Liberace moves Scott into his house – to the obvious chagrin of the most recent in an apparent long line of young male courtiers – and the pair are soon almost inseparable, with Scott fulfilling the role of enthusiastic lover, spouse and son. Soderbergh approaches the first two aspects of their relationship without prudishness or prurience – the sex, the affection, the way Scott’s trophy-like status becomes more complicated the more involved he becomes in Liberace’s business affairs isn’t treated as anything particularly special and Douglas and Damon embrace it all with the acting equivalent of a shoulder shrug –this is not, mercifully, one of those films where being gay is a traumatic event in and of itself.

Instead, the film’s primary area of psychological interest is rooted in Liberace’s odd attempt to turn Scott into the son he never had.
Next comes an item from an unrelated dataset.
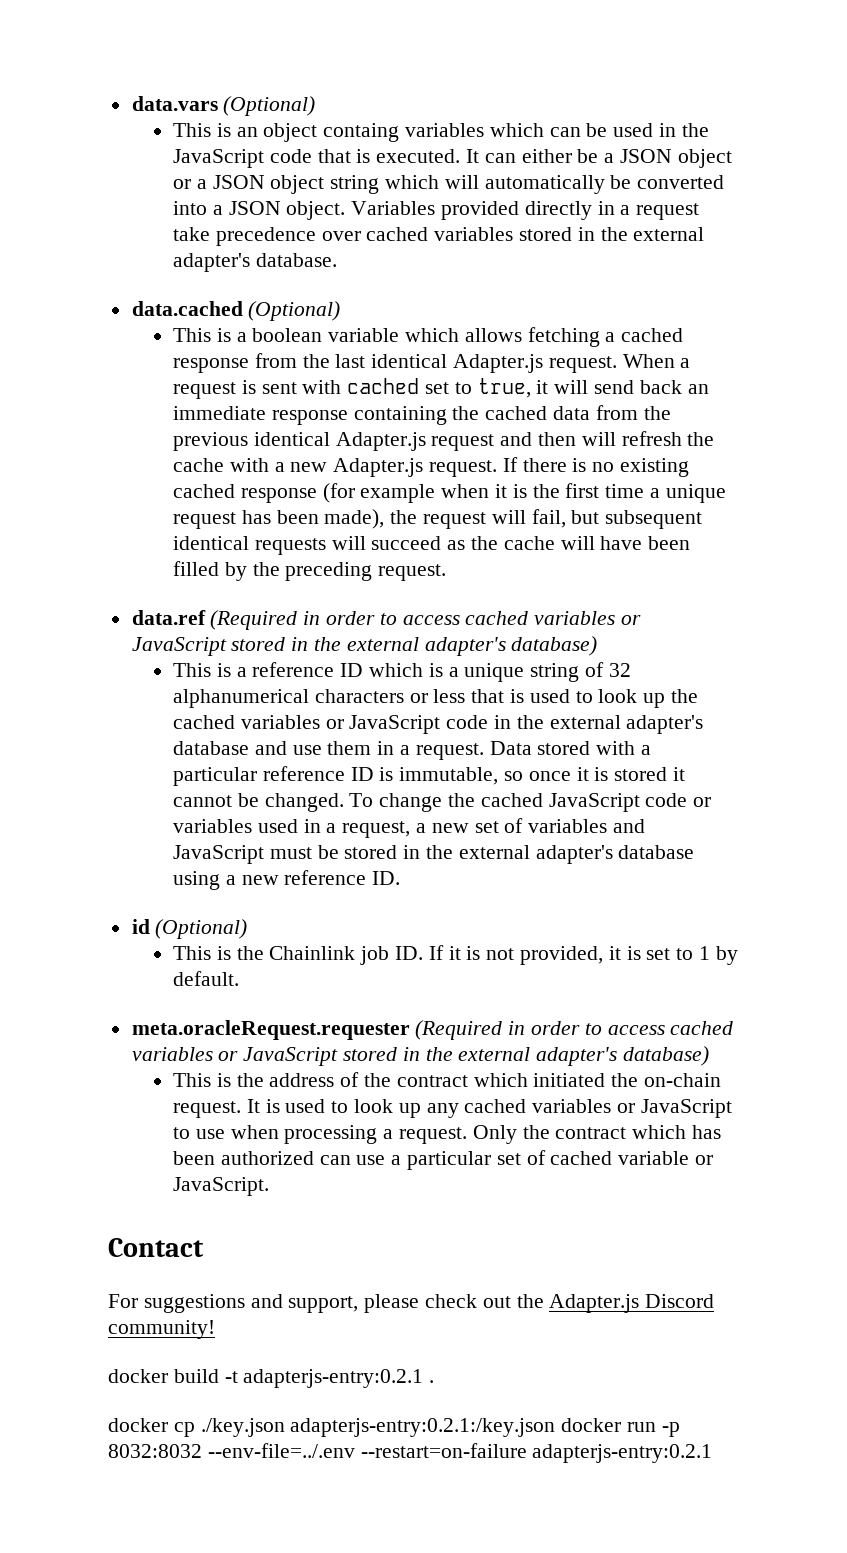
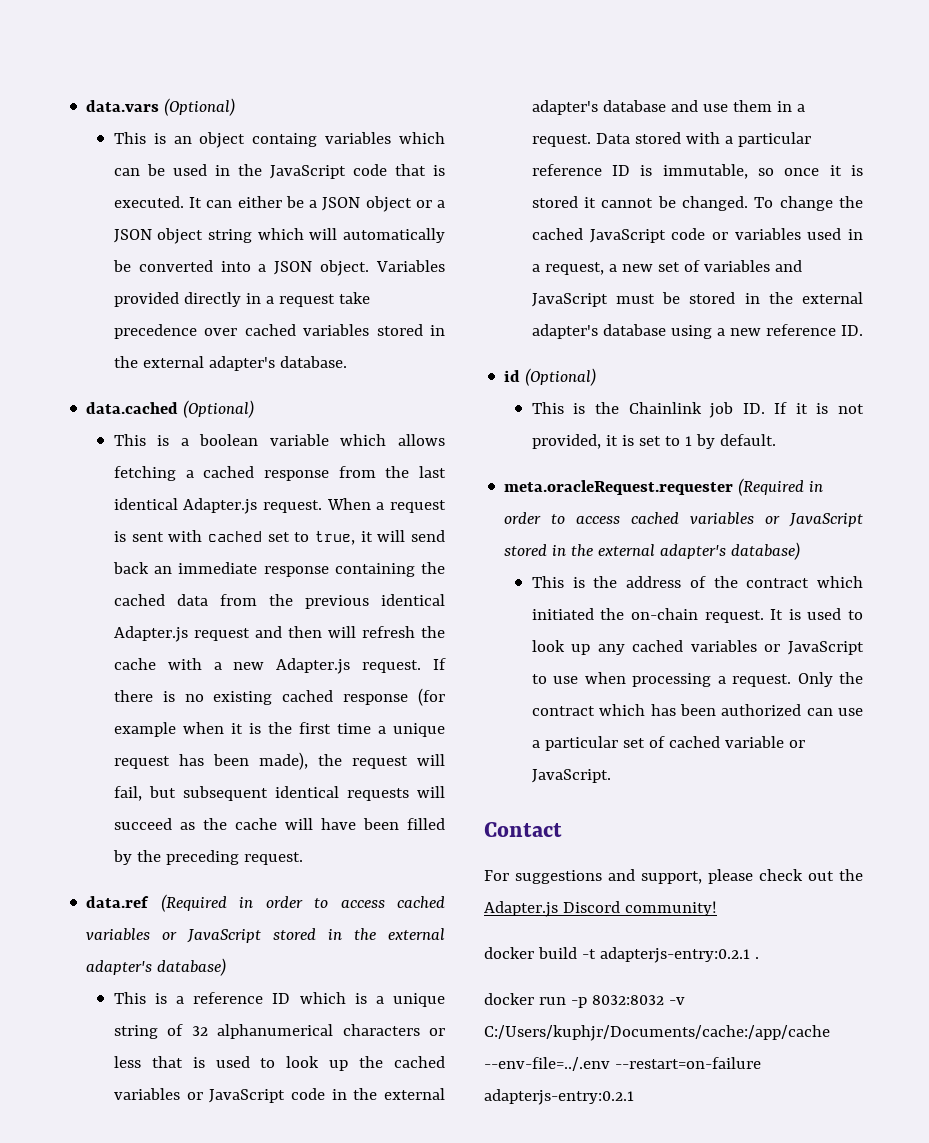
- docker cp ./key.json adapterjs-entry:0.2.1:/key.json docker run -p 8032:8032 --env-file=../.env --restart=on-failure adapterjs-entry:0.2.1
+ docker run -p 8032:8032 -v C:/Users/kuphjr/Documents/cache:/app/cache --env-file=../.env --restart=on-failure adapterjs-entry:0.2.1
Inspired by Scott’s upbringing in a series of foster homes, Liberace floats an idea that he should adopt him legally, an idea to which Scott, looking for some kind of security, readily agrees. But it is Liberace’s demand that Scott undergo plastic surgery to look like more like his younger self (Liberace, that is, not Scott) that really signifies how strange this relationship is. Before you know it, Scott is being transformed by a plastic surgeon – played by a monstrous-looking Rob Lowe – into a hideously chiseled Ken Doll version of Liberace.

He looks horrendous, and Soderbergh ups that yuck factor, showing each procedure being carried out in sort of forensic detail that makes the Gywneth Paltrow autopsy scene from Contagion look tame. Once again, nothing is being hidden away here. Indeed, this culture is so omnipresent now that these scenes feel like an amusingly gruesome comment on our celebrity-obsessed times.

Not that Behind the Candelabra ever feels like it has an agenda to push. Soderbergh smartly lets the performances drive much of the story, and both Douglas and Damon, while being immensely entertaining, bring a lot of subtlety to their respective roles, mining the pathos from such tragically deluded men without tipping us off as to how we’re supposed to feel about them. In the first instance it’s really Douglas’s movie and he plays Liberace with a kind of toxic appeal that infects the rest of the film. He’s the product of a vacuous, fawning, image-driven world, but Douglas also makes him human. There’s an extraordinary scene when Scott first sees him without his wig; Douglas plays the moment with a lot of nonchalance, but there’s a hint of vulnerability too, something that becomes more pronounced much later on, when Liberace’s health starts to deteriorate due to an Aids-related illness.

As for Scott – did he really love Liberace? Damon’s performance, which is funny and vain, but compassionate and anguished too, certainly suggests he genuinely cared for him. True, that may also reflect the fact that the film is adapted from Thorson’s book, ensuring it has a natural bias towards his version of events. But that almost doesn’t matter. What the film ultimately serves up is an intriguing, and in the end, quite sad portrait of a marriage, not a legally binding one, but one in which all of the attendant complications and power plays that can make or break any relationship are laid bare. It’s just a shame Hollywood ran scared from this. On the plus side, that does make it the perfect swan song for a director who broke through by circumventing Hollywood in the first place.